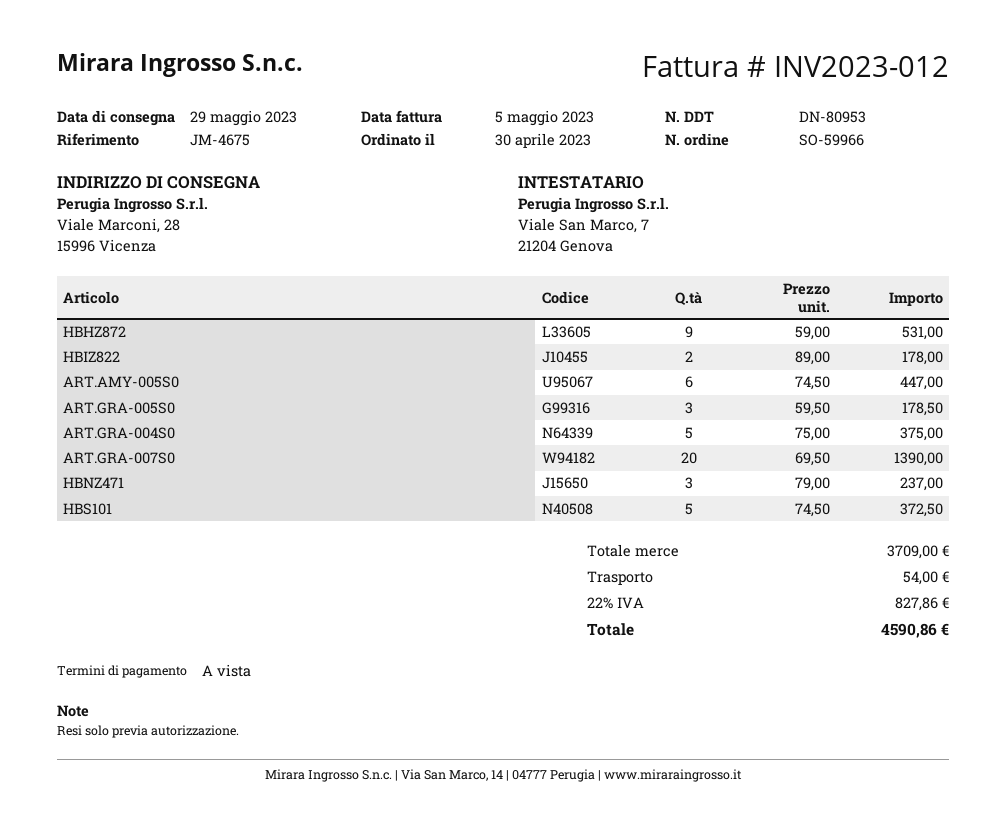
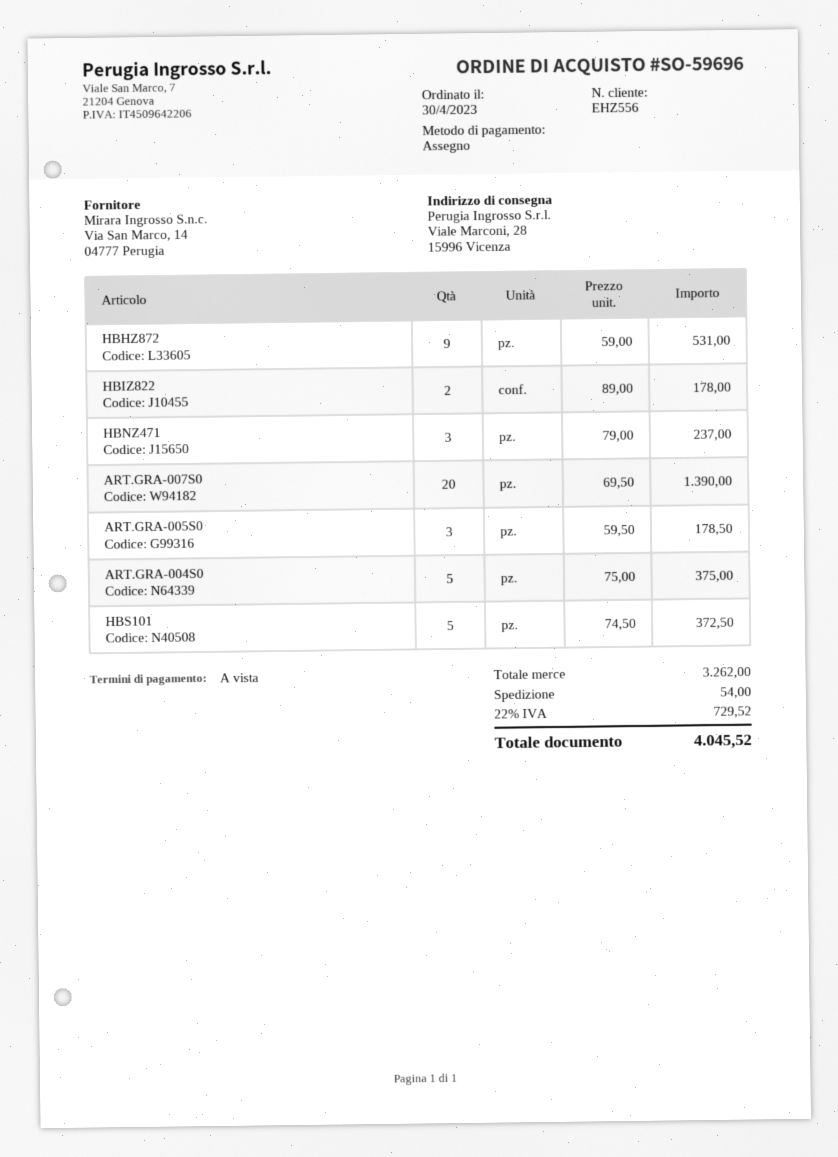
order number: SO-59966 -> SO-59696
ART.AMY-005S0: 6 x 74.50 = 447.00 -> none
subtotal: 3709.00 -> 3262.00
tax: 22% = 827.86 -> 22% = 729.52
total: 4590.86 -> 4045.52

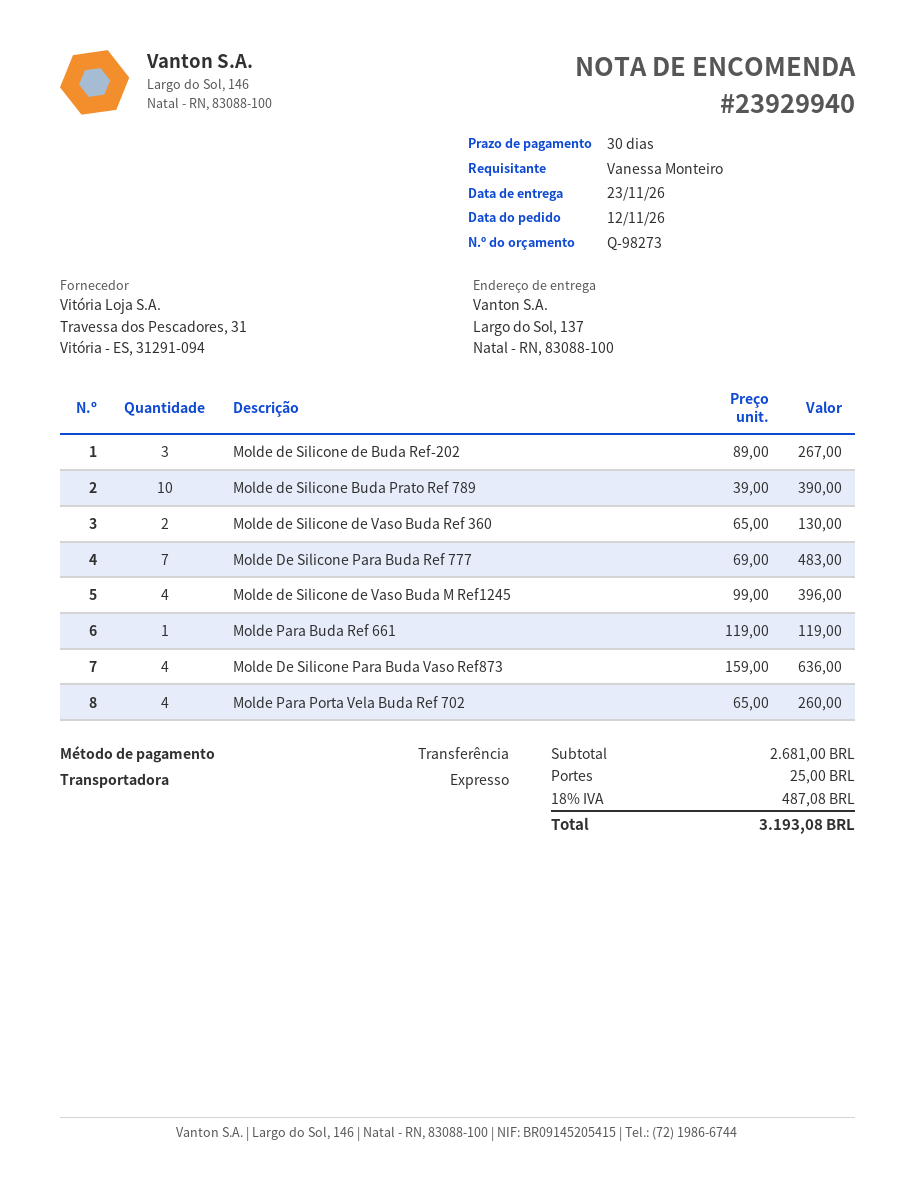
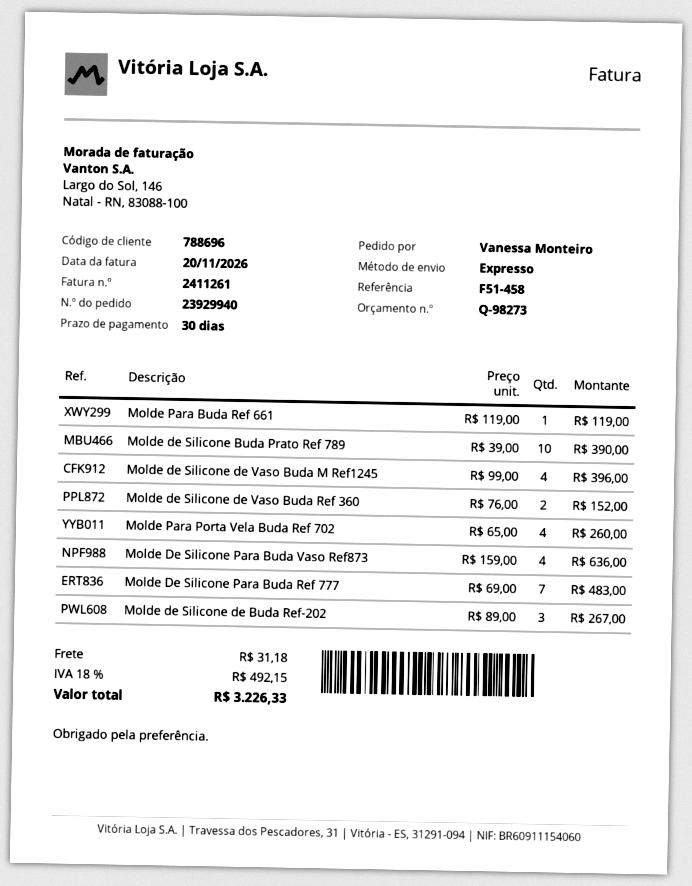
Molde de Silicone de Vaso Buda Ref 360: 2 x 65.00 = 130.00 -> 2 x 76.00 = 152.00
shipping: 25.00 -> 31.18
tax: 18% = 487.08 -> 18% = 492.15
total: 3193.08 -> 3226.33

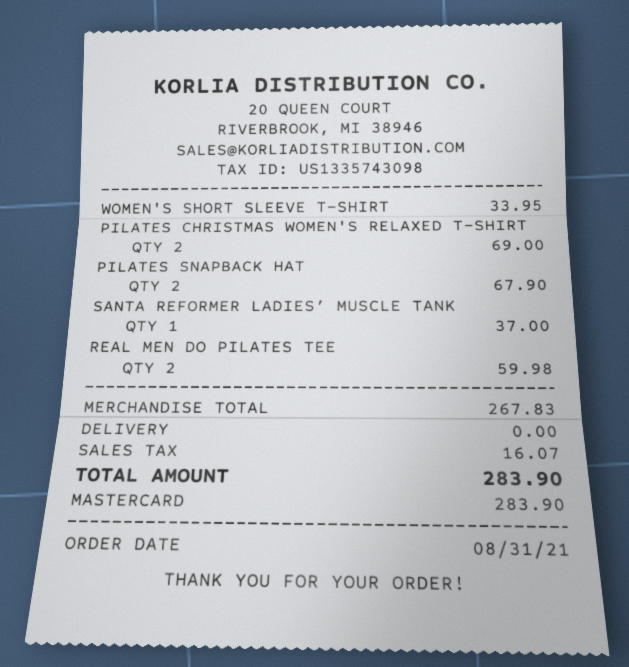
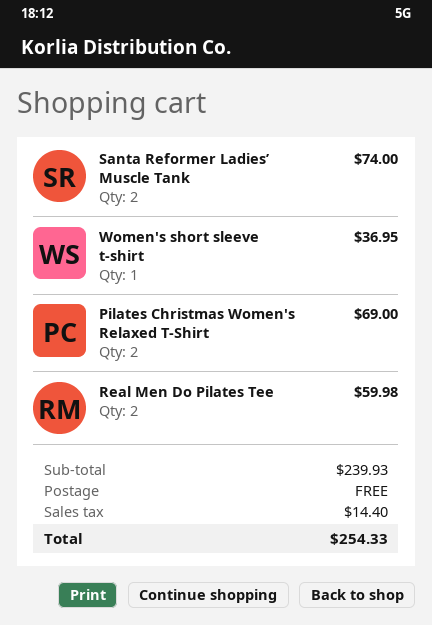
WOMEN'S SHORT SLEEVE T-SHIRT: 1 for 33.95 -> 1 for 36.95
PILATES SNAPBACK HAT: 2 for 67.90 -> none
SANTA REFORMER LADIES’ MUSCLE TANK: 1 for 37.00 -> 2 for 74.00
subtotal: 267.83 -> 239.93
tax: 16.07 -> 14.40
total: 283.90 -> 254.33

--

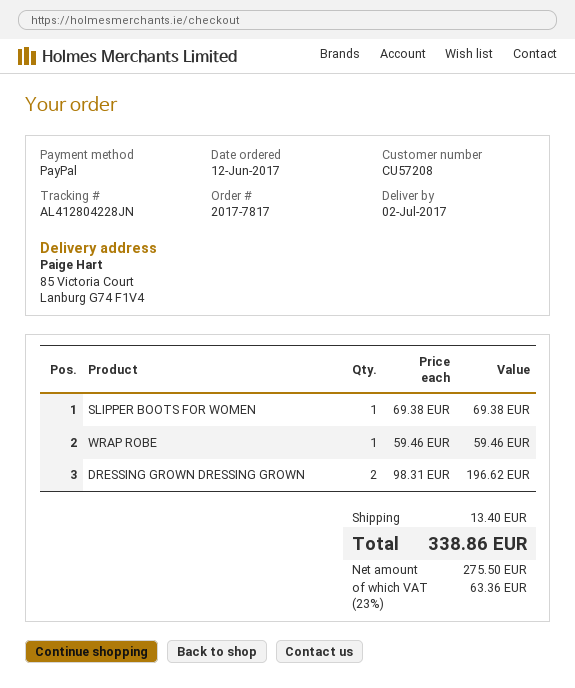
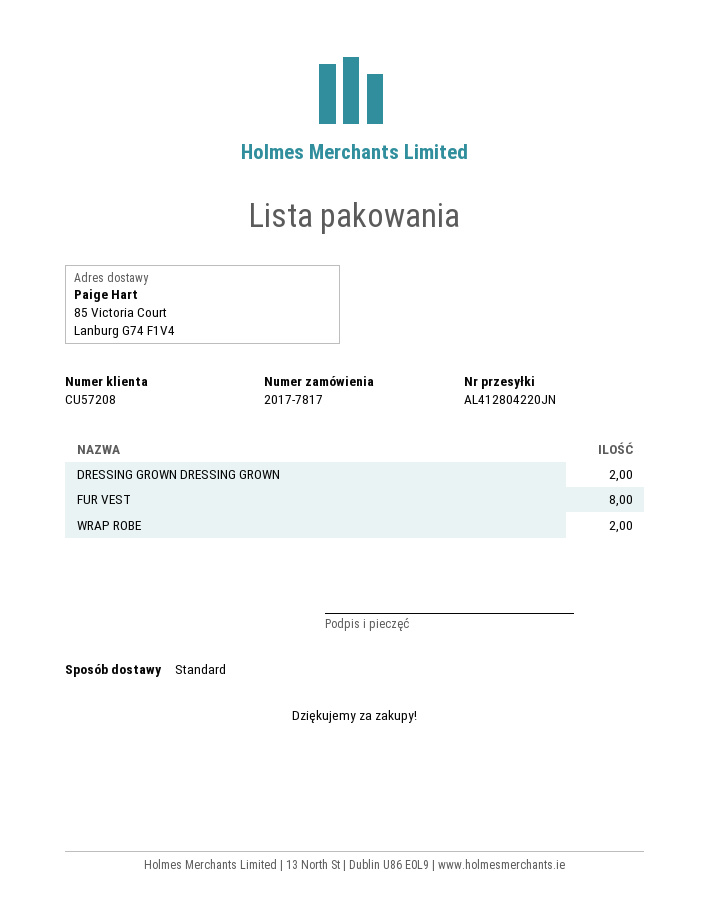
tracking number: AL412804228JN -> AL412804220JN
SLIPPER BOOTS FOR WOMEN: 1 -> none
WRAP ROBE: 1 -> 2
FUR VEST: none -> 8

* * *

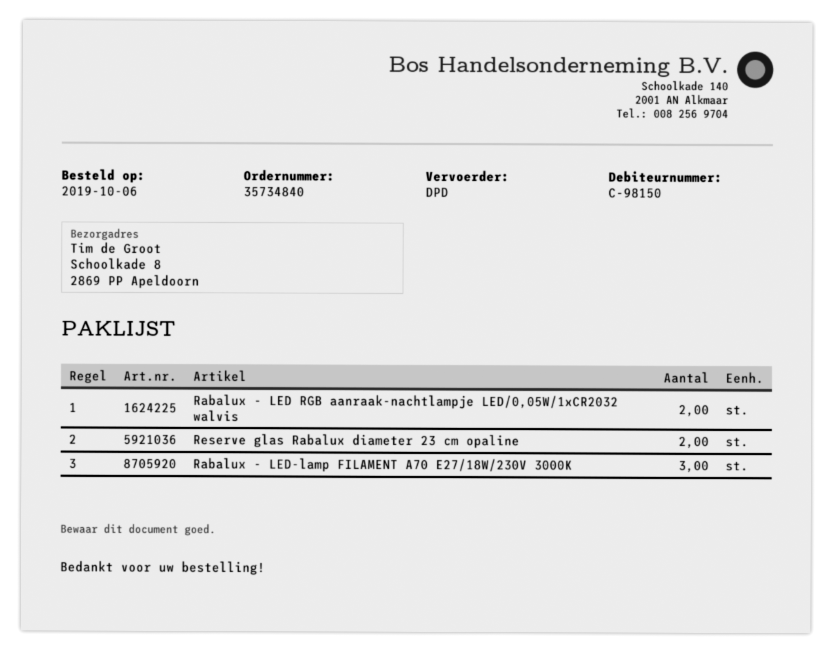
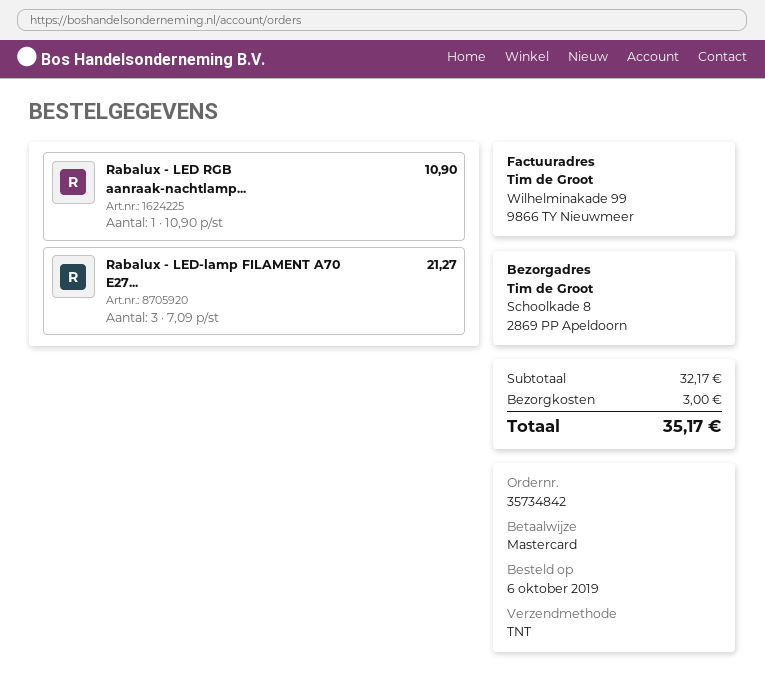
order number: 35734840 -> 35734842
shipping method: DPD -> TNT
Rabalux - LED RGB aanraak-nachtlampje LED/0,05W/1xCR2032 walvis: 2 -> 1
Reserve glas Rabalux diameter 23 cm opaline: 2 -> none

*ABOUT THIS EXERCISE*. Copy out each line of the records that holds the string "order".

*ANSWER TO THIS EXERCISE*.
order number: SO-59966 -> SO-59696
order number: 35734840 -> 35734842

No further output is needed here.